The response time of a biosensor is a crucial metric in safety-critical applications such as medical diagnostics where an earlier diagnosis can markedly improve patient outcomes. However, the speed at which a biosensor reaches a final equilibrium state can be limited by poor mass transport and long molecular diffusion times that increase the time it takes target molecules to reach the active sensing region of a biosensor. While optimization of system and sensor design can promote molecules reaching the sensing element faster, a simpler and complementary approach for response time reduction that is widely applicable across all sensor platforms is to use time-series forecasting to predict the ultimate steady-state sensor response. In this work, we show that ensembles of long short-term memory (LSTM) networks can accurately predict equilibrium biosensor response from a small quantity of initial time-dependent biosensor measurements, allowing for significant reduction in response time by a mean and median factor of improvement of 18.6 and 5.1, respectively. The ensemble of models also provides simultaneous estimation of uncertainty, which is vital to provide confidence in the predictions and subsequent safety-related decisions that are made. This approach is demonstrated on real-time experimental data collected by exposing porous silicon biosensors to buffered protein solutions using a multi-channel fluidic cell that enables the automated measurement of 100 porous silicon biosensors in parallel. The dramatic improvement in sensor response time achieved using LSTM network ensembles and associated uncertainty quantification opens the door to trustworthy and faster responding biosensors, enabling more rapid medical diagnostics for improved patient outcomes and healthcare access, as well as quicker identification of toxins in food and the environment.

Abstract (translated)

生物传感器响应时间的延迟是一个关键的安全应用指标，如医疗诊断，因为较早的诊断可以显著改善患者的治疗效果。然而，生物传感器达到最终平衡状态的速度可能受到质粒传输和长分子扩散时间的限制，这会延长目标分子到达传感器活性传感区域的时间，从而增加传感器响应时间。虽然对系统和传感器设计的优化可以促进分子更快地到达传感器元件，但简化和互补的方法来降低响应时间，在所有传感器平台上具有广泛的应用，是使用时间序列预测来预测 ultimate steady-state sensor response。在这项工作中，我们证明了长短期记忆（LSTM）网络的集成可以从初始时间相关生物传感器测量的小量数据准确预测平衡生物传感器响应，从而通过平均和均值改进响应时间。模型的集成还提供了同时估计不确定性，这对于提供对预测和后续安全相关决策的信心至关重要。这种方法通过对使用多通道流体细胞暴露具有较大通量检测100个孔硅生物传感器进行实时实验，证明了其可实现性和有效性。通过使用LSTM网络集成，我们实现了传感器响应时间的戏剧性改进和相关不确定性量的估计，这为可信和更快响应的生物传感器打开了大门，有助于改善患者的治疗效果和提高医疗资源的利用效率，以及更快速地检测食品和环境中的毒素。

URL

https://arxiv.org/abs/2404.17144

PDF

https://arxiv.org/pdf/2404.17144.pdf
Read All
Application of Long-Short Term Memory and Convolutional Neural Networks for Real-Time Bridge Scour Forecast

2024-04-25 12:04:36

Tahrima Hashem, Negin Yousefpour

arXiv_CV

arXiv_CV RNN CNN Deep_Learning Prediction
Abstract

Scour around bridge piers is a critical challenge for infrastructures around the world. In the absence of analytical models and due to the complexity of the scour process, it is difficult for current empirical methods to achieve accurate predictions.
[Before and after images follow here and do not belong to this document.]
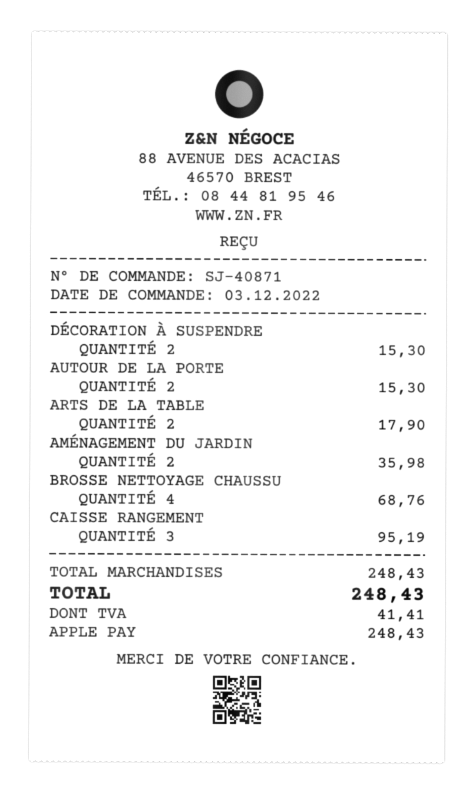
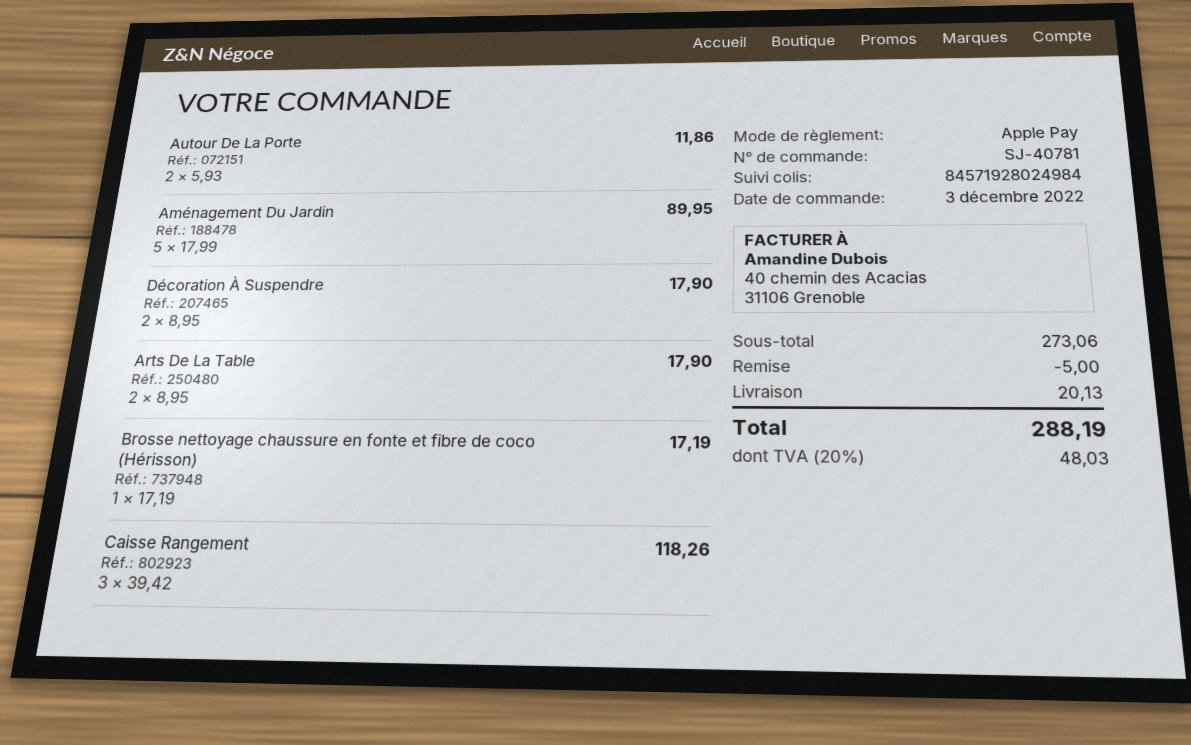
order number: SJ-40871 -> SJ-40781
DÉCORATION À SUSPENDRE: 2 for 15.30 -> 2 for 17.90
AUTOUR DE LA PORTE: 2 for 15.30 -> 2 for 11.86
AMÉNAGEMENT DU JARDIN: 2 for 35.98 -> 5 for 89.95
BROSSE NETTOYAGE CHAUSSU: 4 for 68.76 -> 1 for 17.19
CAISSE RANGEMENT: 3 for 95.19 -> 3 for 118.26
subtotal: 248.43 -> 273.06
discount: none -> 5.00
shipping: none -> 20.13
tax: 41.41 -> 48.03
total: 248.43 -> 288.19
In this paper, we exploit the power of deep learning algorithms to forecast the scour depth variations around bridge piers based on historical sensor monitoring data, including riverbed elevation, flow elevation, and flow velocity. We investigated the performance of Long Short-Term Memory (LSTM) and Convolutional Neural Network (CNN) models for real-time scour forecasting using data collected from bridges in Alaska and Oregon from 2006 to 2021. The LSTM models achieved mean absolute error (MAE) ranging from 0.1m to 0.5m for predicting bed level variations a week in advance, showing a reasonable performance. The Fully Convolutional Network (FCN) variant of CNN outperformed other CNN configurations, showing a comparable performance to LSTMs with significantly lower computational costs. We explored various innovative random-search heuristics for hyperparameter tuning and model optimisation which resulted in reduced computational cost compared to grid-search method. The impact of different combinations of sensor features on scour prediction showed the significance of the historical time series of scour for predicting upcoming events. Overall, this study provides a greater understanding of the potential of Deep Learning (DL) for real-time scour forecasting and early warning in bridges with diverse scour and flow characteristics including riverine and tidal/coastal bridges.

Abstract (translated)

在世界各地的基础设施中，清理桥墩是一个关键的挑战。缺乏分析模型以及由于侵蚀过程的复杂性，当前的实证方法很难实现准确的预测。在本文中，我们利用深度学习算法的优势来预测基于历史传感器监测数据桥墩周围的侵蚀深度变化，包括河床高度、流速和流深。我们还研究了使用2006年至2021年阿拉斯加和俄勒冈州桥梁收集的数据来预测实时侵蚀预测的LSTM和卷积神经网络模型的性能。LSTM模型的预测床面变化平均绝对误差（MAE）在提前一周预测时从0.1米到0.5米，表现出相当不错的性能。全卷积网络（FCN）变体在其他CNN配置中表现优异，与LSTM模型的性能相当，但计算成本较低。我们研究了各种创新随机搜索策略进行超参数调整和模型优化，从而使计算成本比网格搜索方法降低。不同传感器特征组合对侵蚀预测的影响表明了历史侵蚀时间序列对于预测即将发生事件的显著性。总体而言，本研究为深入理解DL在具有多样scour和flow特性的桥梁上的实时侵蚀预测和预警提供了更大的认识。

URL

https://arxiv.org/abs/2404.16549

PDF

https://arxiv.org/pdf/2404.16549.pdf
Read All
Homonym Sense Disambiguation in the Georgian Language

2024-04-24 21:48:43

Davit Melikidze, Alexander Gamkrelidze

arXiv_CL

arXiv_CL RNN Language_Model Pose LLM
Abstract

This research proposes a novel approach to the Word Sense Disambiguation (WSD) task in the Georgian language, based on supervised fine-tuning of a pre-trained Large Language Model (LLM) on a dataset formed by filtering the Georgian Common Crawls corpus. The dataset is used to train a classifier for words with multiple senses. Additionally, we present experimental results of using LSTM for WSD. Accurately disambiguating homonyms is crucial in natural language processing. Georgian, an agglutinative language belonging to the Kartvelian language family, presents unique challenges in this context. The aim of this paper is to highlight the specific problems concerning homonym disambiguation in the Georgian language and to present our approach to solving them. The techniques discussed in the article achieve 95% accuracy for predicting lexical meanings of homonyms using a hand-classified dataset of over 7500 sentences.

Abstract (translated)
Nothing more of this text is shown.